(Front-end code edit data)

● ● ● ●

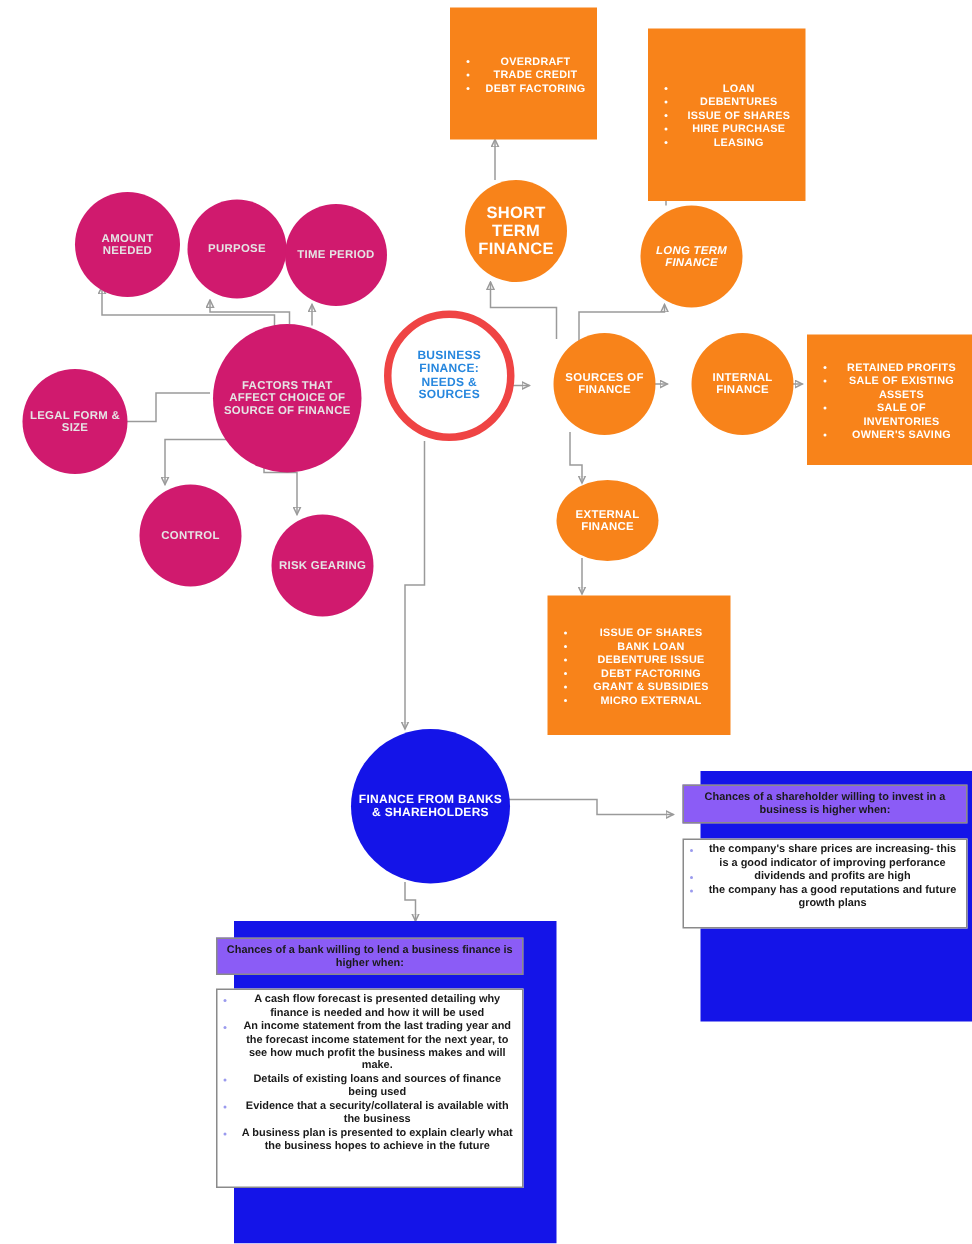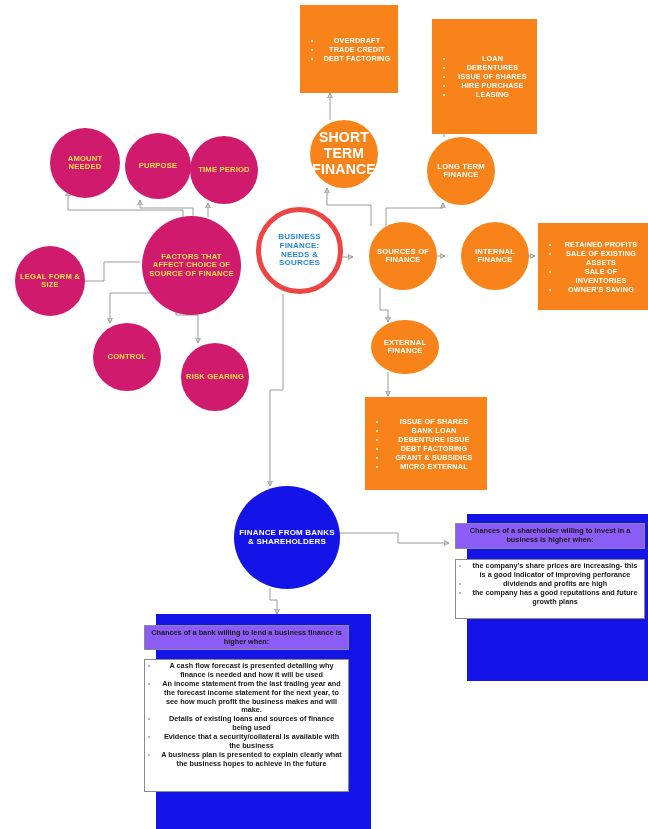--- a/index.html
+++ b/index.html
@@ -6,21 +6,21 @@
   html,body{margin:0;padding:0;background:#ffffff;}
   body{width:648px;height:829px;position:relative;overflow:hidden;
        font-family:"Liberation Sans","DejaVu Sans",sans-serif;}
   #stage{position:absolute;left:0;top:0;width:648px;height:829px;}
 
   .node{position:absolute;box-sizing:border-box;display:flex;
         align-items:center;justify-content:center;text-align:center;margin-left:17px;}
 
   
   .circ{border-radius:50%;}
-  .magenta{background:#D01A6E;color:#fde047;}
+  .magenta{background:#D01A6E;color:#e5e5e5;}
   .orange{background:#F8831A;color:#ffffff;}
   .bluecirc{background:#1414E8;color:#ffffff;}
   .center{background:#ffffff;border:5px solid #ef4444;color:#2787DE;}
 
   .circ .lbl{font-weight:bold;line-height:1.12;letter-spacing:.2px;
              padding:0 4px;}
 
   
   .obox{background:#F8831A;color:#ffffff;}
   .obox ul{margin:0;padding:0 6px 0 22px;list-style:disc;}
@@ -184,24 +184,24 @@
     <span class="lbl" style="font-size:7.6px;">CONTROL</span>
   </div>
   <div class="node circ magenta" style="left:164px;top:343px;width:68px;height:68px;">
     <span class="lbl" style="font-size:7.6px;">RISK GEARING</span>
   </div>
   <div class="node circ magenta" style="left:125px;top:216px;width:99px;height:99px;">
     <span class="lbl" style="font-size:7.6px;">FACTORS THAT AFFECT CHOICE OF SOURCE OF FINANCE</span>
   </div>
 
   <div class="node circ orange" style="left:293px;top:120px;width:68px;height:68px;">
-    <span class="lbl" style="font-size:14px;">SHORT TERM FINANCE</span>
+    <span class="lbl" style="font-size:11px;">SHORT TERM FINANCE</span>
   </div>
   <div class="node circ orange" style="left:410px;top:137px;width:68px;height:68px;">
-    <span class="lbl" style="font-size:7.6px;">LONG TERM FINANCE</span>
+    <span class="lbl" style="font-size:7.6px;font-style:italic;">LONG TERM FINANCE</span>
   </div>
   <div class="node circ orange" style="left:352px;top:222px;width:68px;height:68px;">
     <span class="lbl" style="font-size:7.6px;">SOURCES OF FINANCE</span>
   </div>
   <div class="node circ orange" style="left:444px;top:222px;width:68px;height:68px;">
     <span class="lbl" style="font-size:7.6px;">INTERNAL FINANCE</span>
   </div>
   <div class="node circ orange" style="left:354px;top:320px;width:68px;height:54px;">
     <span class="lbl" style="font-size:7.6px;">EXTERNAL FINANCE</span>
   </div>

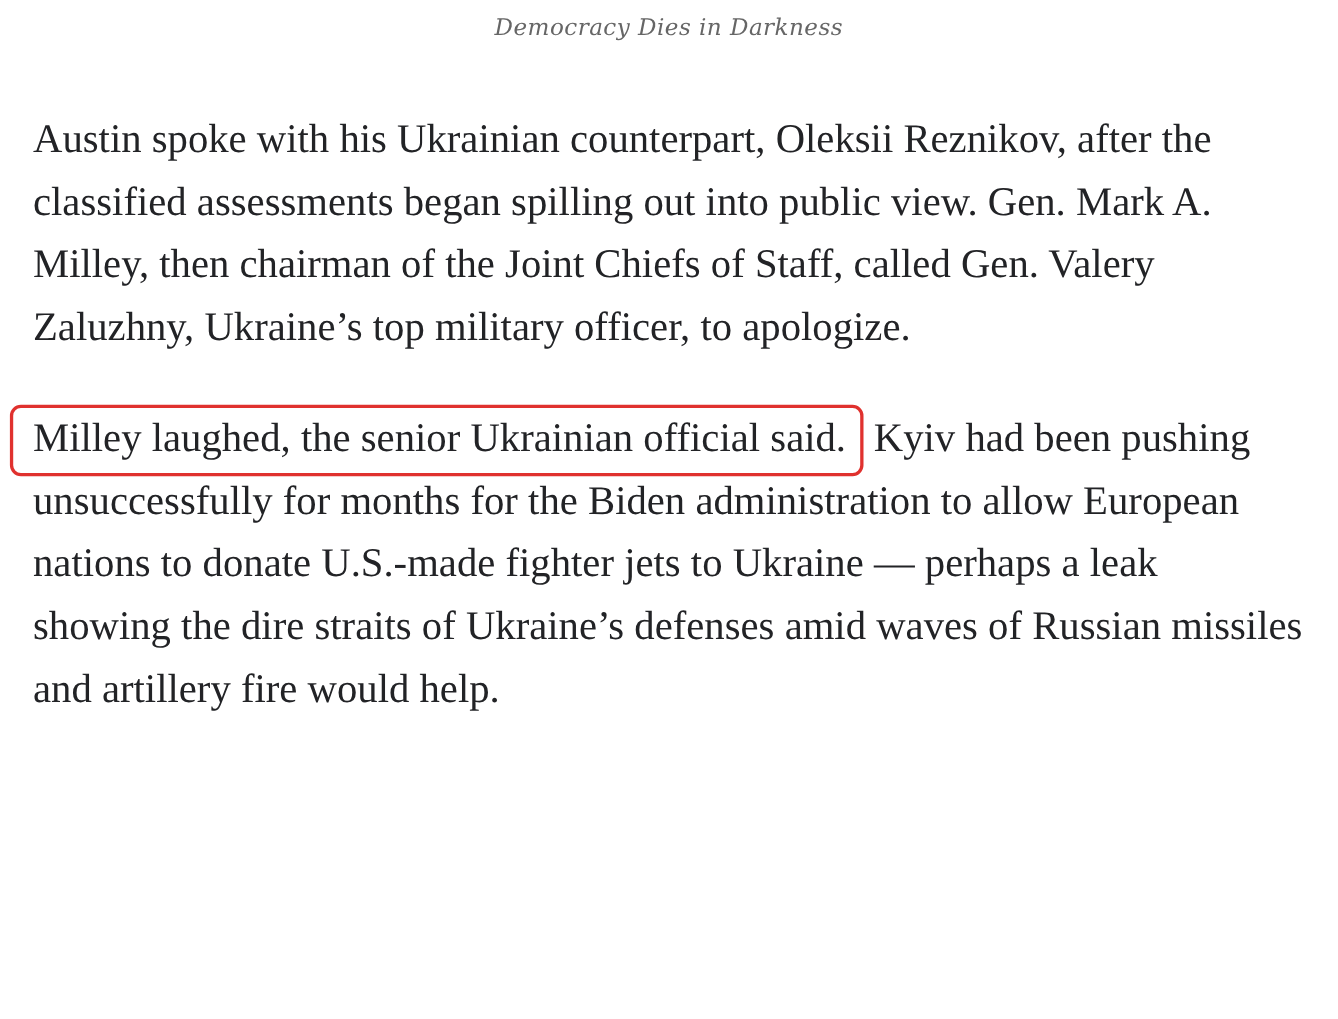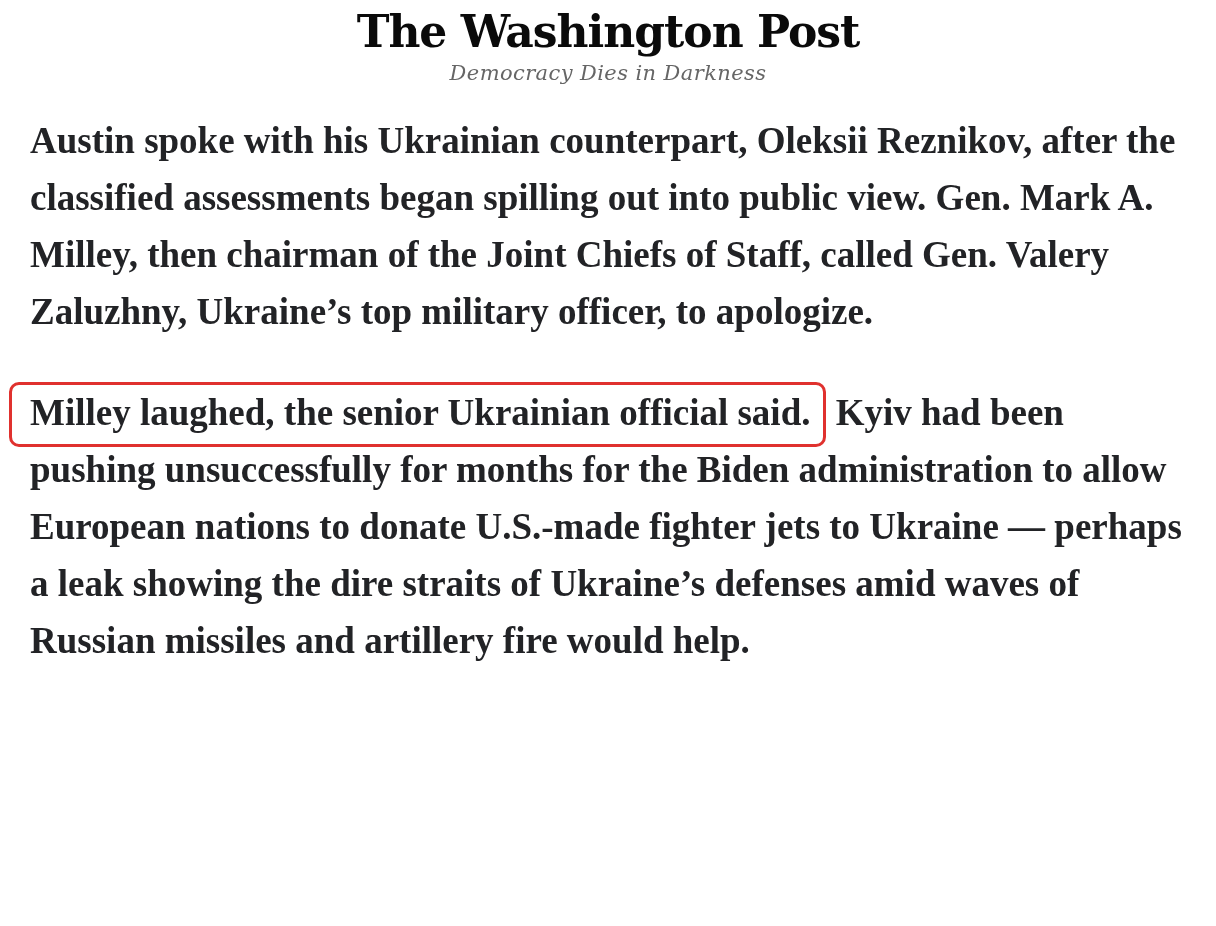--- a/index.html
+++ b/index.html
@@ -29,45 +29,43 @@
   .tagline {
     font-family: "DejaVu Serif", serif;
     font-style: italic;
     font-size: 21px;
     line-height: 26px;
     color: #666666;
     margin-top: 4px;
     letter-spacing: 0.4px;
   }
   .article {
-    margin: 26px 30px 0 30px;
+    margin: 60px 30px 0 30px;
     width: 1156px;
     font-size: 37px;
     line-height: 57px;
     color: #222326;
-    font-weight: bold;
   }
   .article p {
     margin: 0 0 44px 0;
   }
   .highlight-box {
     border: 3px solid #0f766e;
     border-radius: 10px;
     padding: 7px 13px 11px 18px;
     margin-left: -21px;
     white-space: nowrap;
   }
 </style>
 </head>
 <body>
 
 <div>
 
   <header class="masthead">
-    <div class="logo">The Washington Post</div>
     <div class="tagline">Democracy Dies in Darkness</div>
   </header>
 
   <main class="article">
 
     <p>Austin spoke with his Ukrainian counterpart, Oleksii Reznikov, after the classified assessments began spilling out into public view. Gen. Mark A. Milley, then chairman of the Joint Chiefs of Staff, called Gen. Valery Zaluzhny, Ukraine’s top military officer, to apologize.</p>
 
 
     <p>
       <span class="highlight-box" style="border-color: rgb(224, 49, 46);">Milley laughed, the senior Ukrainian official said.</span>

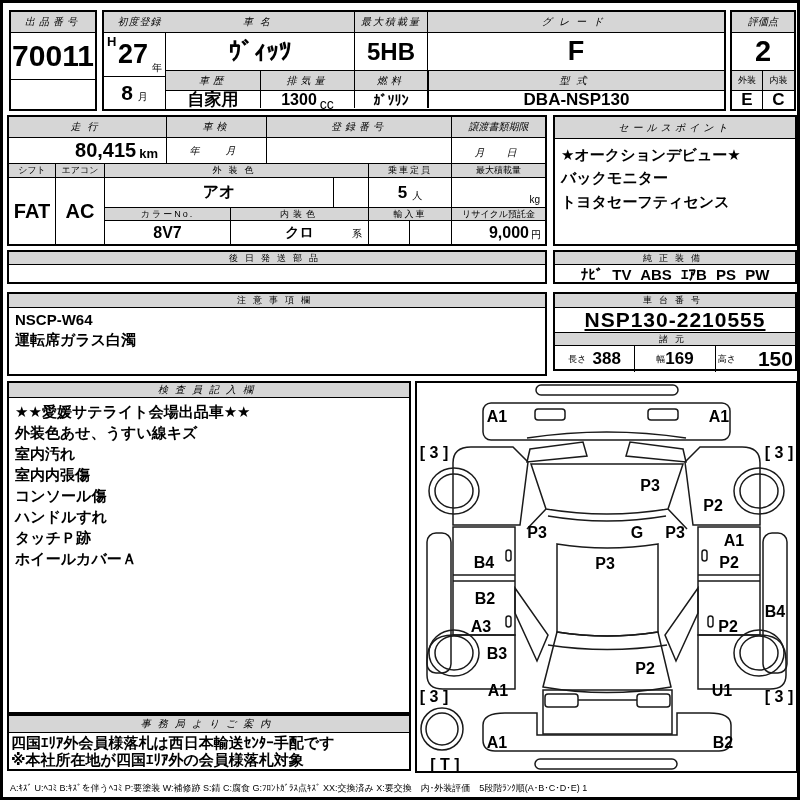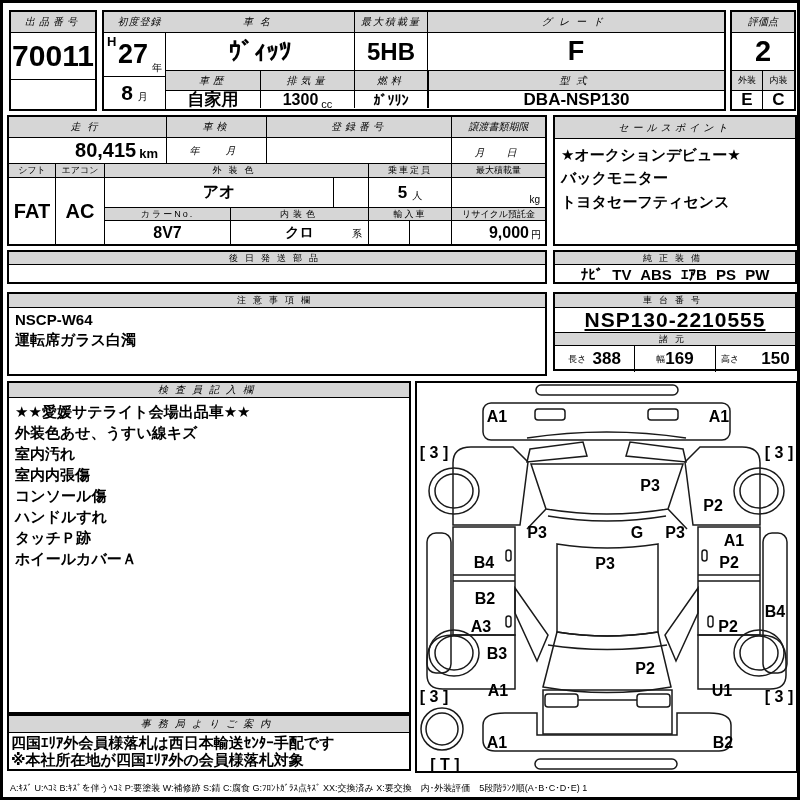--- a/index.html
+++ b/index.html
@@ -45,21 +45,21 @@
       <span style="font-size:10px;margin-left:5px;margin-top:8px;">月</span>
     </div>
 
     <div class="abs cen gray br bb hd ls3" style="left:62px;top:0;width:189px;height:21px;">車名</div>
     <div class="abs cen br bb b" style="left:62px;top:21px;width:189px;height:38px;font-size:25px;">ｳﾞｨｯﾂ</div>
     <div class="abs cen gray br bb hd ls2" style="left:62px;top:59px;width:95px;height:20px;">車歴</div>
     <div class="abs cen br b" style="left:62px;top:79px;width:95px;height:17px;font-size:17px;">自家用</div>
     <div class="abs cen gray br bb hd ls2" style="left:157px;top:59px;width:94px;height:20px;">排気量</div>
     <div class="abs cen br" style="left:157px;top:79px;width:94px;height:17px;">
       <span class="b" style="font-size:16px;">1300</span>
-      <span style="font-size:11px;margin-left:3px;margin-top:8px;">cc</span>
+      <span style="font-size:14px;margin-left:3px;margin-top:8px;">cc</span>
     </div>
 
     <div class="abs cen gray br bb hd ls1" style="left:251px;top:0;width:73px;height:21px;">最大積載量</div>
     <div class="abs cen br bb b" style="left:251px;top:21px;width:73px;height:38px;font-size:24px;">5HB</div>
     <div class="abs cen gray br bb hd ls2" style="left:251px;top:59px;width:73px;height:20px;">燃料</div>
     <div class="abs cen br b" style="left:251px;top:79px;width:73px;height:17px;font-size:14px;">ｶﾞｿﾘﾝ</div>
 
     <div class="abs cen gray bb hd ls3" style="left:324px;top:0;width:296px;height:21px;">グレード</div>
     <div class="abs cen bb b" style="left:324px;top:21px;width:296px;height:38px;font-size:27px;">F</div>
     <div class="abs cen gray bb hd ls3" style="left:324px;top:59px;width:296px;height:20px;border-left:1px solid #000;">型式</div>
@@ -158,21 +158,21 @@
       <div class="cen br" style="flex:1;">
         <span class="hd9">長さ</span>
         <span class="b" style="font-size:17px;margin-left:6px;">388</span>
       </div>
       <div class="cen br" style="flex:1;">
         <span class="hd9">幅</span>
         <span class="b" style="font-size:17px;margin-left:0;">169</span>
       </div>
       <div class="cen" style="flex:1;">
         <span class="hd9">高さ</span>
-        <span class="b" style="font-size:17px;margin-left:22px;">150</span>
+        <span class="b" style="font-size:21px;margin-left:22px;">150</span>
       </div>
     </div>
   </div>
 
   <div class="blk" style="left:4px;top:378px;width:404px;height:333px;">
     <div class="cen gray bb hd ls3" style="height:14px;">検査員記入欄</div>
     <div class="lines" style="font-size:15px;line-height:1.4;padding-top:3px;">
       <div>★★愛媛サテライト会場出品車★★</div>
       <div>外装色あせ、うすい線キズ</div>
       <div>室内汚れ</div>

● ● ● ●

Repeat every record above exactly. The pictures do not belong in the copy.

--- a/index.html
+++ b/index.html
@@ -6,21 +6,21 @@
   html,body{margin:0;padding:0;background:#ffffff;}
   body{width:648px;height:829px;position:relative;overflow:hidden;
        font-family:"Liberation Sans","DejaVu Sans",sans-serif;}
   #stage{position:absolute;left:0;top:0;width:648px;height:829px;}
 
   .node{position:absolute;box-sizing:border-box;display:flex;
         align-items:center;justify-content:center;text-align:center;margin-left:17px;}
 
   
   .circ{border-radius:50%;}
-  .magenta{background:#D01A6E;color:#fde047;}
+  .magenta{background:#D01A6E;color:#e5e5e5;}
   .orange{background:#F8831A;color:#ffffff;}
   .bluecirc{background:#1414E8;color:#ffffff;}
   .center{background:#ffffff;border:5px solid #ef4444;color:#2787DE;}
 
   .circ .lbl{font-weight:bold;line-height:1.12;letter-spacing:.2px;
              padding:0 4px;}
 
   
   .obox{background:#F8831A;color:#ffffff;}
   .obox ul{margin:0;padding:0 6px 0 22px;list-style:disc;}
@@ -184,24 +184,24 @@
     <span class="lbl" style="font-size:7.6px;">CONTROL</span>
   </div>
   <div class="node circ magenta" style="left:164px;top:343px;width:68px;height:68px;">
     <span class="lbl" style="font-size:7.6px;">RISK GEARING</span>
   </div>
   <div class="node circ magenta" style="left:125px;top:216px;width:99px;height:99px;">
     <span class="lbl" style="font-size:7.6px;">FACTORS THAT AFFECT CHOICE OF SOURCE OF FINANCE</span>
   </div>
 
   <div class="node circ orange" style="left:293px;top:120px;width:68px;height:68px;">
-    <span class="lbl" style="font-size:14px;">SHORT TERM FINANCE</span>
+    <span class="lbl" style="font-size:11px;">SHORT TERM FINANCE</span>
   </div>
   <div class="node circ orange" style="left:410px;top:137px;width:68px;height:68px;">
-    <span class="lbl" style="font-size:7.6px;">LONG TERM FINANCE</span>
+    <span class="lbl" style="font-size:7.6px;font-style:italic;">LONG TERM FINANCE</span>
   </div>
   <div class="node circ orange" style="left:352px;top:222px;width:68px;height:68px;">
     <span class="lbl" style="font-size:7.6px;">SOURCES OF FINANCE</span>
   </div>
   <div class="node circ orange" style="left:444px;top:222px;width:68px;height:68px;">
     <span class="lbl" style="font-size:7.6px;">INTERNAL FINANCE</span>
   </div>
   <div class="node circ orange" style="left:354px;top:320px;width:68px;height:54px;">
     <span class="lbl" style="font-size:7.6px;">EXTERNAL FINANCE</span>
   </div>

--- a/index.html
+++ b/index.html
@@ -29,45 +29,43 @@
   .tagline {
     font-family: "DejaVu Serif", serif;
     font-style: italic;
     font-size: 21px;
     line-height: 26px;
     color: #666666;
     margin-top: 4px;
     letter-spacing: 0.4px;
   }
   .article {
-    margin: 26px 30px 0 30px;
+    margin: 60px 30px 0 30px;
     width: 1156px;
     font-size: 37px;
     line-height: 57px;
     color: #222326;
-    font-weight: bold;
   }
   .article p {
     margin: 0 0 44px 0;
   }
   .highlight-box {
     border: 3px solid #0f766e;
     border-radius: 10px;
     padding: 7px 13px 11px 18px;
     margin-left: -21px;
     white-space: nowrap;
   }
 </style>
 </head>
 <body>
 
 <div>
 
   <header class="masthead">
-    <div class="logo">The Washington Post</div>
     <div class="tagline">Democracy Dies in Darkness</div>
   </header>
 
   <main class="article">
 
     <p>Austin spoke with his Ukrainian counterpart, Oleksii Reznikov, after the classified assessments began spilling out into public view. Gen. Mark A. Milley, then chairman of the Joint Chiefs of Staff, called Gen. Valery Zaluzhny, Ukraine’s top military officer, to apologize.</p>
 
 
     <p>
       <span class="highlight-box" style="border-color: rgb(224, 49, 46);">Milley laughed, the senior Ukrainian official said.</span>

--- a/index.html
+++ b/index.html
@@ -45,21 +45,21 @@
       <span style="font-size:10px;margin-left:5px;margin-top:8px;">月</span>
     </div>
 
     <div class="abs cen gray br bb hd ls3" style="left:62px;top:0;width:189px;height:21px;">車名</div>
     <div class="abs cen br bb b" style="left:62px;top:21px;width:189px;height:38px;font-size:25px;">ｳﾞｨｯﾂ</div>
     <div class="abs cen gray br bb hd ls2" style="left:62px;top:59px;width:95px;height:20px;">車歴</div>
     <div class="abs cen br b" style="left:62px;top:79px;width:95px;height:17px;font-size:17px;">自家用</div>
     <div class="abs cen gray br bb hd ls2" style="left:157px;top:59px;width:94px;height:20px;">排気量</div>
     <div class="abs cen br" style="left:157px;top:79px;width:94px;height:17px;">
       <span class="b" style="font-size:16px;">1300</span>
-      <span style="font-size:11px;margin-left:3px;margin-top:8px;">cc</span>
+      <span style="font-size:14px;margin-left:3px;margin-top:8px;">cc</span>
     </div>
 
     <div class="abs cen gray br bb hd ls1" style="left:251px;top:0;width:73px;height:21px;">最大積載量</div>
     <div class="abs cen br bb b" style="left:251px;top:21px;width:73px;height:38px;font-size:24px;">5HB</div>
     <div class="abs cen gray br bb hd ls2" style="left:251px;top:59px;width:73px;height:20px;">燃料</div>
     <div class="abs cen br b" style="left:251px;top:79px;width:73px;height:17px;font-size:14px;">ｶﾞｿﾘﾝ</div>
 
     <div class="abs cen gray bb hd ls3" style="left:324px;top:0;width:296px;height:21px;">グレード</div>
     <div class="abs cen bb b" style="left:324px;top:21px;width:296px;height:38px;font-size:27px;">F</div>
     <div class="abs cen gray bb hd ls3" style="left:324px;top:59px;width:296px;height:20px;border-left:1px solid #000;">型式</div>
@@ -158,21 +158,21 @@
       <div class="cen br" style="flex:1;">
         <span class="hd9">長さ</span>
         <span class="b" style="font-size:17px;margin-left:6px;">388</span>
       </div>
       <div class="cen br" style="flex:1;">
         <span class="hd9">幅</span>
         <span class="b" style="font-size:17px;margin-left:0;">169</span>
       </div>
       <div class="cen" style="flex:1;">
         <span class="hd9">高さ</span>
-        <span class="b" style="font-size:17px;margin-left:22px;">150</span>
+        <span class="b" style="font-size:21px;margin-left:22px;">150</span>
       </div>
     </div>
   </div>
 
   <div class="blk" style="left:4px;top:378px;width:404px;height:333px;">
     <div class="cen gray bb hd ls3" style="height:14px;">検査員記入欄</div>
     <div class="lines" style="font-size:15px;line-height:1.4;padding-top:3px;">
       <div>★★愛媛サテライト会場出品車★★</div>
       <div>外装色あせ、うすい線キズ</div>
       <div>室内汚れ</div>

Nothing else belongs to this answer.